# [TASK BRIEF]
Below are records to transcribe in full and unchanged; omit every picture.

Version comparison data
------------------------------------

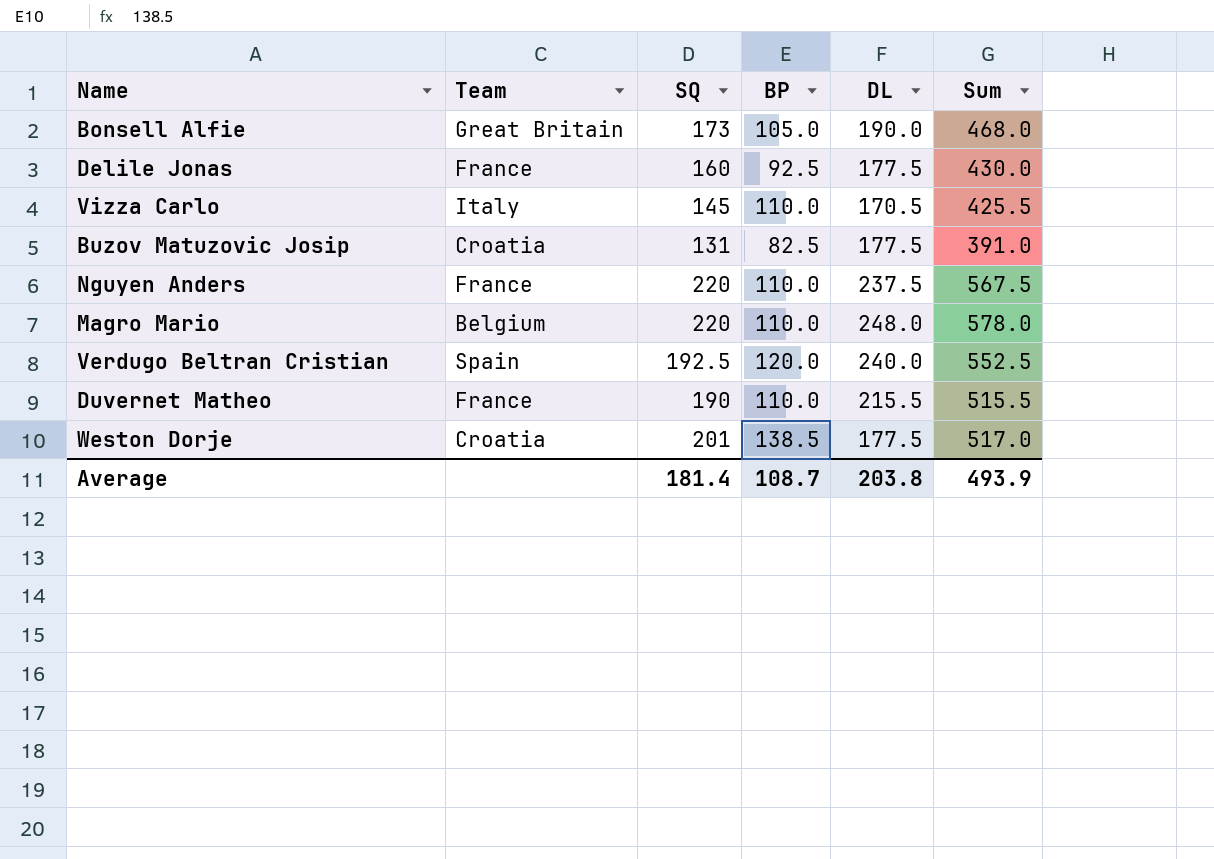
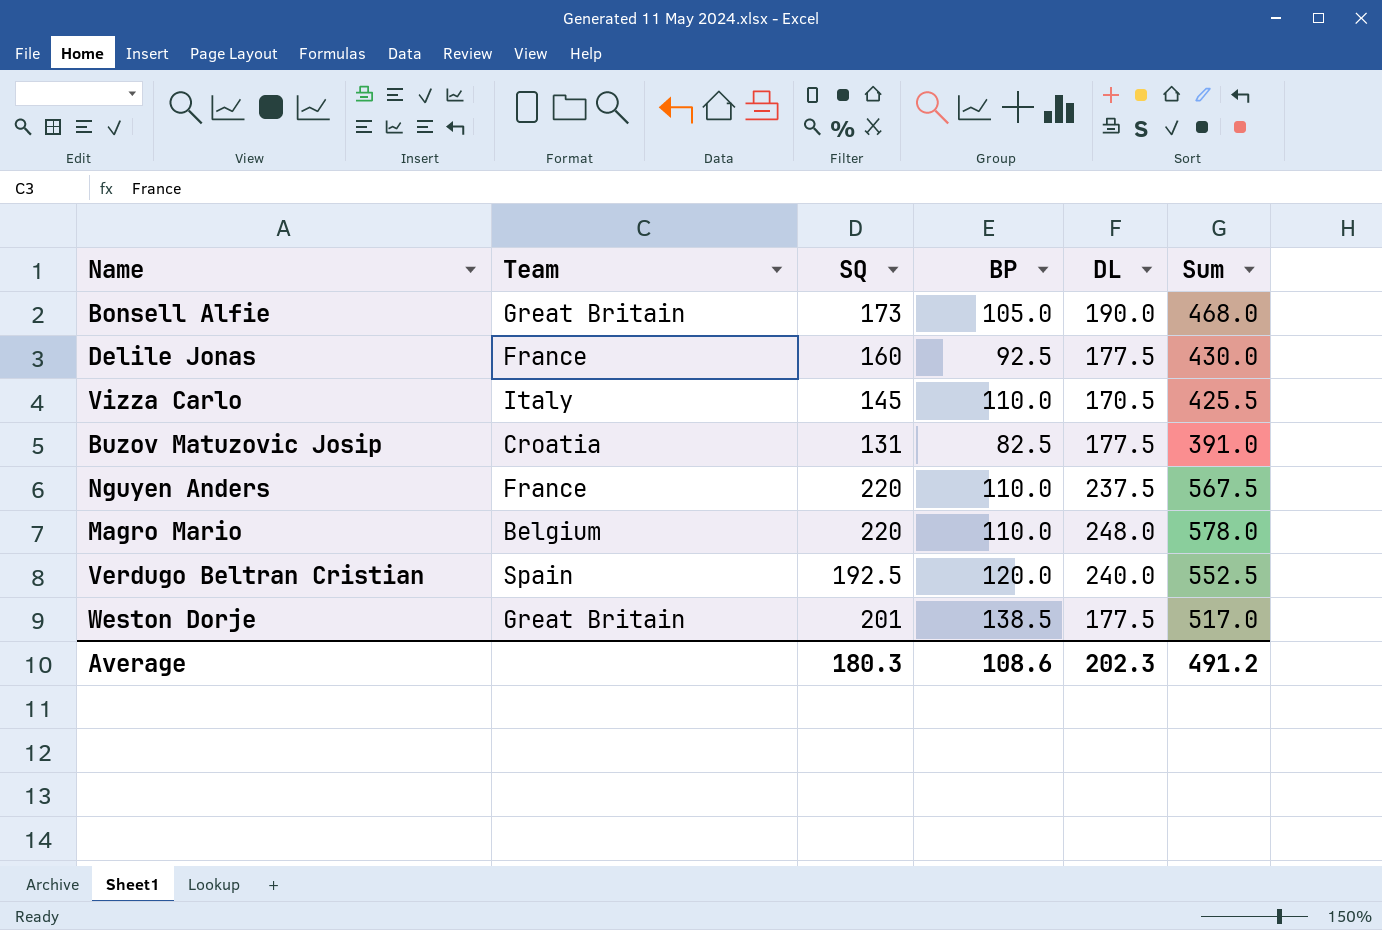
row Duvernet Matheo: France | 190 | 110.0 | 215.5 | 515.5 -> none
Weston Dorje | Team: Croatia -> Great Britain
Average | SQ: 181.4 -> 180.3
Average | BP: 108.7 -> 108.6
Average | DL: 203.8 -> 202.3
Average | Sum: 493.9 -> 491.2

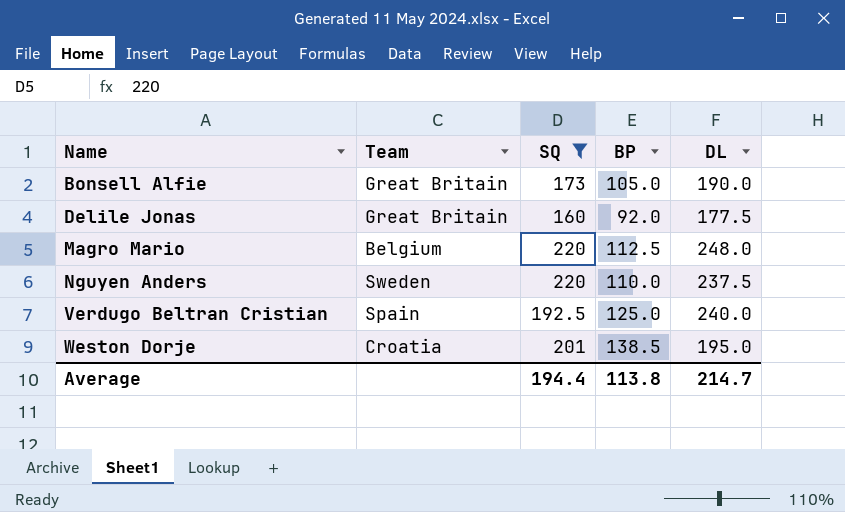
filter: none -> SQ >= 160
row order: none -> Name ascending
column Sum | formula: [SQ] + [BP] + [DL] -> none
Delile Jonas | Team: France -> Great Britain
Delile Jonas | BP: 92.5 -> 92.0
Magro Mario | BP: 110.0 -> 112.5
Nguyen Anders | Team: France -> Sweden
Verdugo Beltran Cristian | BP: 120.0 -> 125.0
Weston Dorje | Team: Great Britain -> Croatia
Weston Dorje | DL: 177.5 -> 195.0
Average | SQ: 180.3 -> 194.4
Average | BP: 108.6 -> 113.8
Average | DL: 202.3 -> 214.7

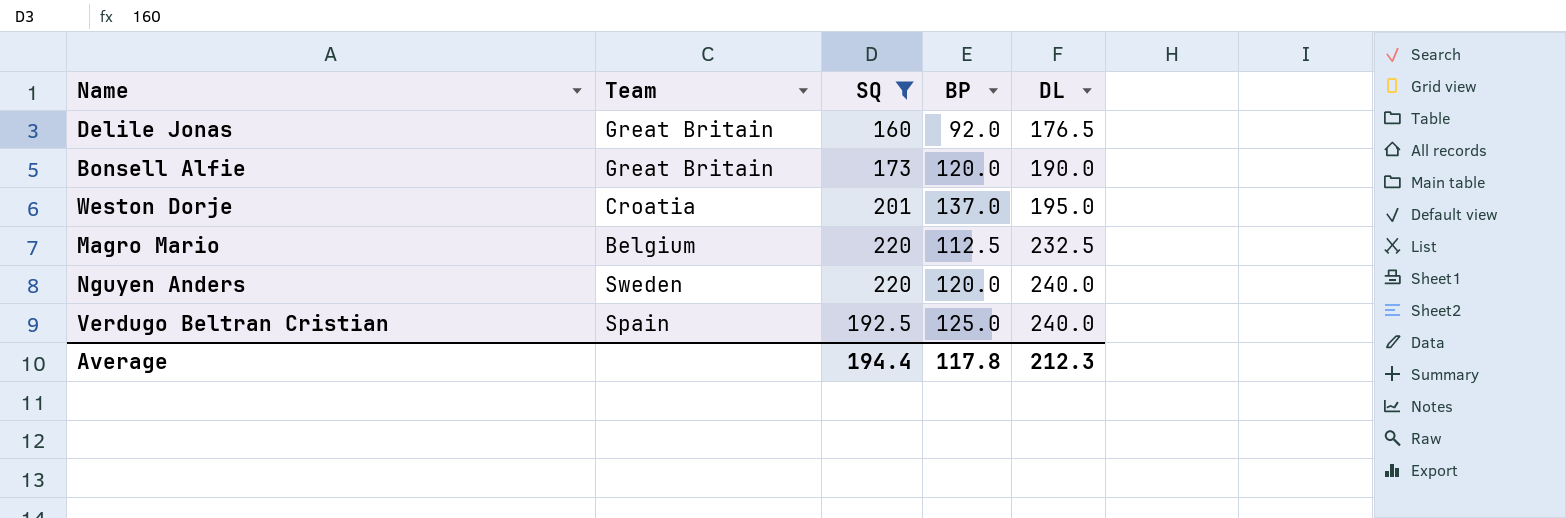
row order: Name ascending -> DL ascending
Delile Jonas | DL: 177.5 -> 176.5
Bonsell Alfie | BP: 105.0 -> 120.0
Weston Dorje | BP: 138.5 -> 137.0
Magro Mario | DL: 248.0 -> 232.5
Nguyen Anders | BP: 110.0 -> 120.0
Nguyen Anders | DL: 237.5 -> 240.0
Average | BP: 113.8 -> 117.8
Average | DL: 214.7 -> 212.3

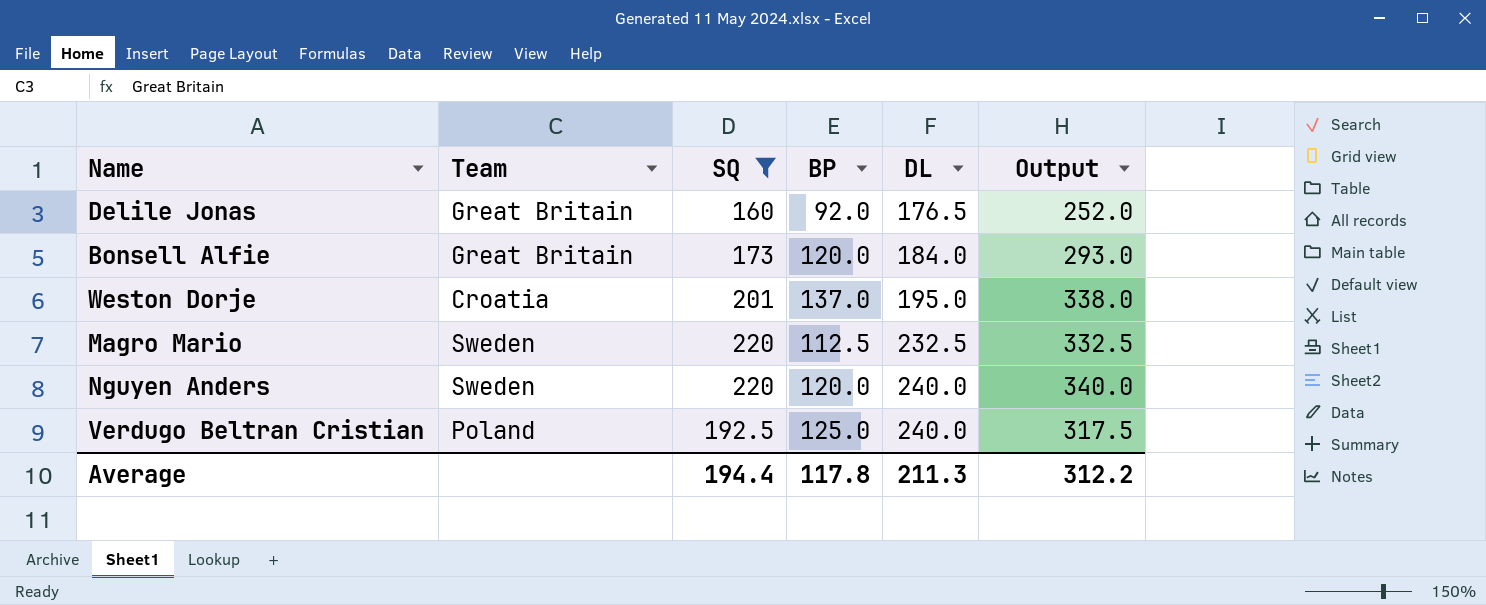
column Output | formula: none -> [SQ] + [BP]
Bonsell Alfie | DL: 190.0 -> 184.0
Magro Mario | Team: Belgium -> Sweden
Verdugo Beltran Cristian | Team: Spain -> Poland
Average | DL: 212.3 -> 211.3

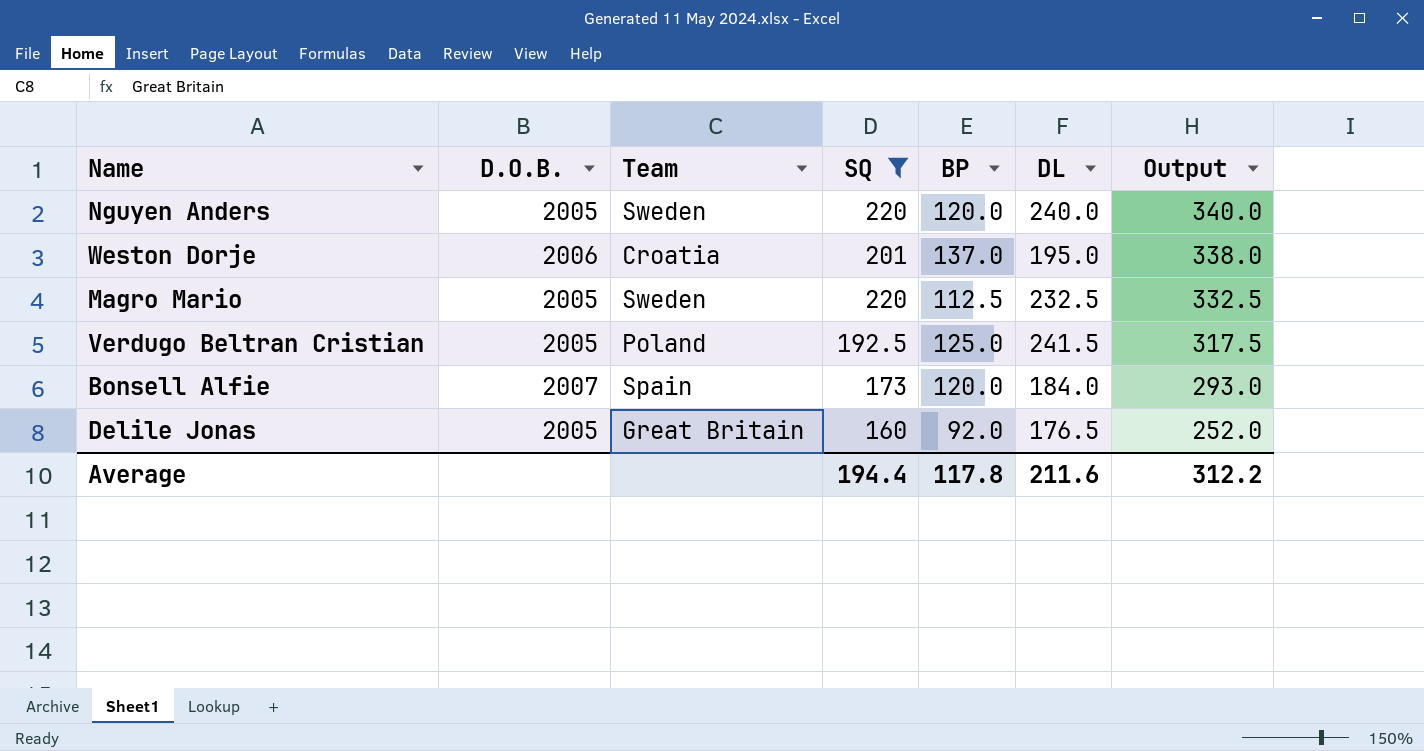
row order: DL ascending -> Output descending
column D.O.B. | position: none -> 2
Verdugo Beltran Cristian | DL: 240.0 -> 241.5
Bonsell Alfie | Team: Great Britain -> Spain
Average | DL: 211.3 -> 211.6

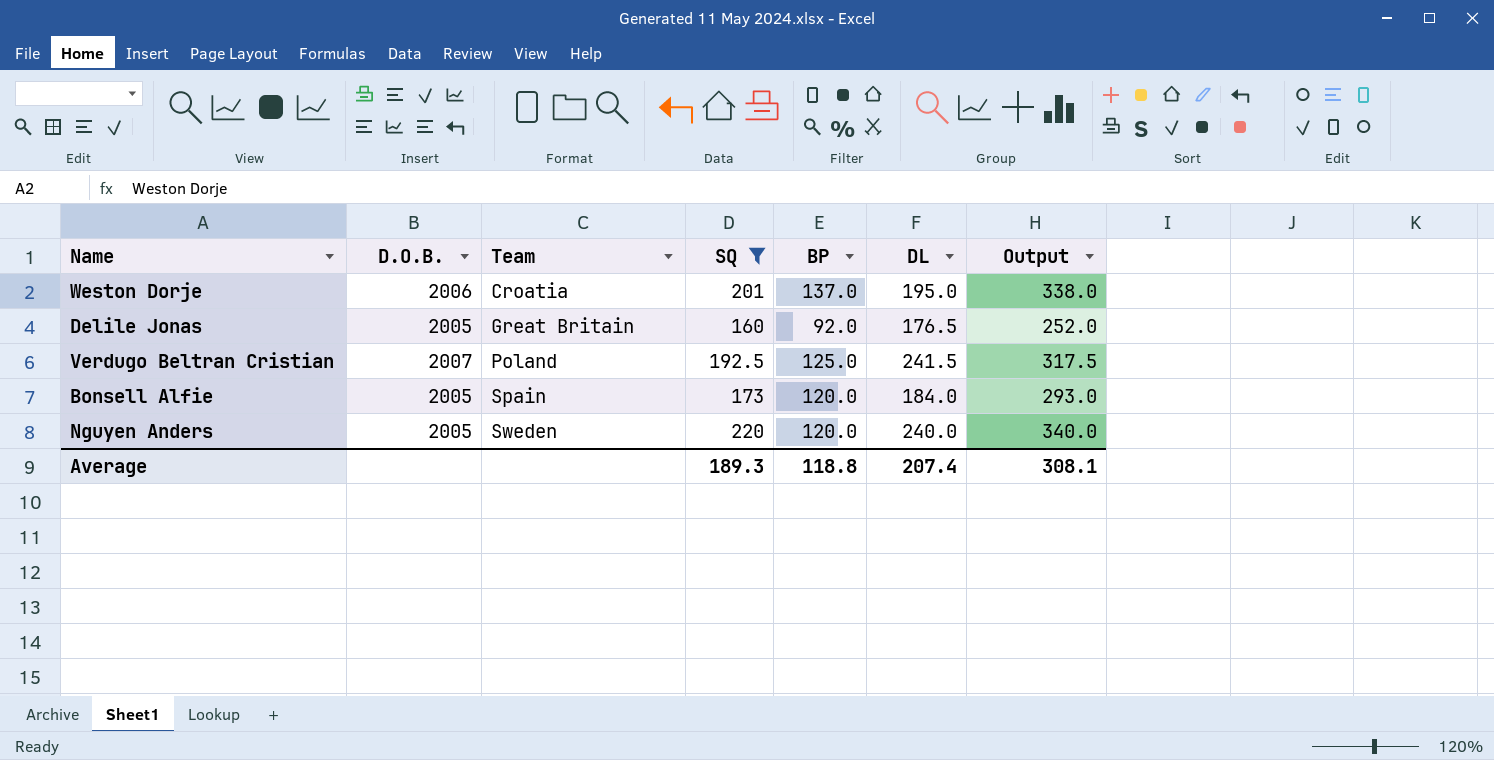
row order: Output descending -> Team ascending
row Magro Mario: 2005 | Sweden | 220 | 112.5 | 232.5 | 332.5 -> none
Verdugo Beltran Cristian | D.O.B.: 2005 -> 2007
Bonsell Alfie | D.O.B.: 2007 -> 2005
Average | SQ: 194.4 -> 189.3
Average | BP: 117.8 -> 118.8
Average | DL: 211.6 -> 207.4
Average | Output: 312.2 -> 308.1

------------------------------------

# [TASK RESPONSE]
row Duvernet Matheo: France | 190 | 110.0 | 215.5 | 515.5 -> none
Weston Dorje | Team: Croatia -> Great Britain
Average | SQ: 181.4 -> 180.3
Average | BP: 108.7 -> 108.6
Average | DL: 203.8 -> 202.3
Average | Sum: 493.9 -> 491.2

filter: none -> SQ >= 160
row order: none -> Name ascending
column Sum | formula: [SQ] + [BP] + [DL] -> none
Delile Jonas | Team: France -> Great Britain
Delile Jonas | BP: 92.5 -> 92.0
Magro Mario | BP: 110.0 -> 112.5
Nguyen Anders | Team: France -> Sweden
Verdugo Beltran Cristian | BP: 120.0 -> 125.0
Weston Dorje | Team: Great Britain -> Croatia
Weston Dorje | DL: 177.5 -> 195.0
Average | SQ: 180.3 -> 194.4
Average | BP: 108.6 -> 113.8
Average | DL: 202.3 -> 214.7

row order: Name ascending -> DL ascending
Delile Jonas | DL: 177.5 -> 176.5
Bonsell Alfie | BP: 105.0 -> 120.0
Weston Dorje | BP: 138.5 -> 137.0
Magro Mario | DL: 248.0 -> 232.5
Nguyen Anders | BP: 110.0 -> 120.0
Nguyen Anders | DL: 237.5 -> 240.0
Average | BP: 113.8 -> 117.8
Average | DL: 214.7 -> 212.3

column Output | formula: none -> [SQ] + [BP]
Bonsell Alfie | DL: 190.0 -> 184.0
Magro Mario | Team: Belgium -> Sweden
Verdugo Beltran Cristian | Team: Spain -> Poland
Average | DL: 212.3 -> 211.3

row order: DL ascending -> Output descending
column D.O.B. | position: none -> 2
Verdugo Beltran Cristian | DL: 240.0 -> 241.5
Bonsell Alfie | Team: Great Britain -> Spain
Average | DL: 211.3 -> 211.6

row order: Output descending -> Team ascending
row Magro Mario: 2005 | Sweden | 220 | 112.5 | 232.5 | 332.5 -> none
Verdugo Beltran Cristian | D.O.B.: 2005 -> 2007
Bonsell Alfie | D.O.B.: 2007 -> 2005
Average | SQ: 194.4 -> 189.3
Average | BP: 117.8 -> 118.8
Average | DL: 211.6 -> 207.4
Average | Output: 312.2 -> 308.1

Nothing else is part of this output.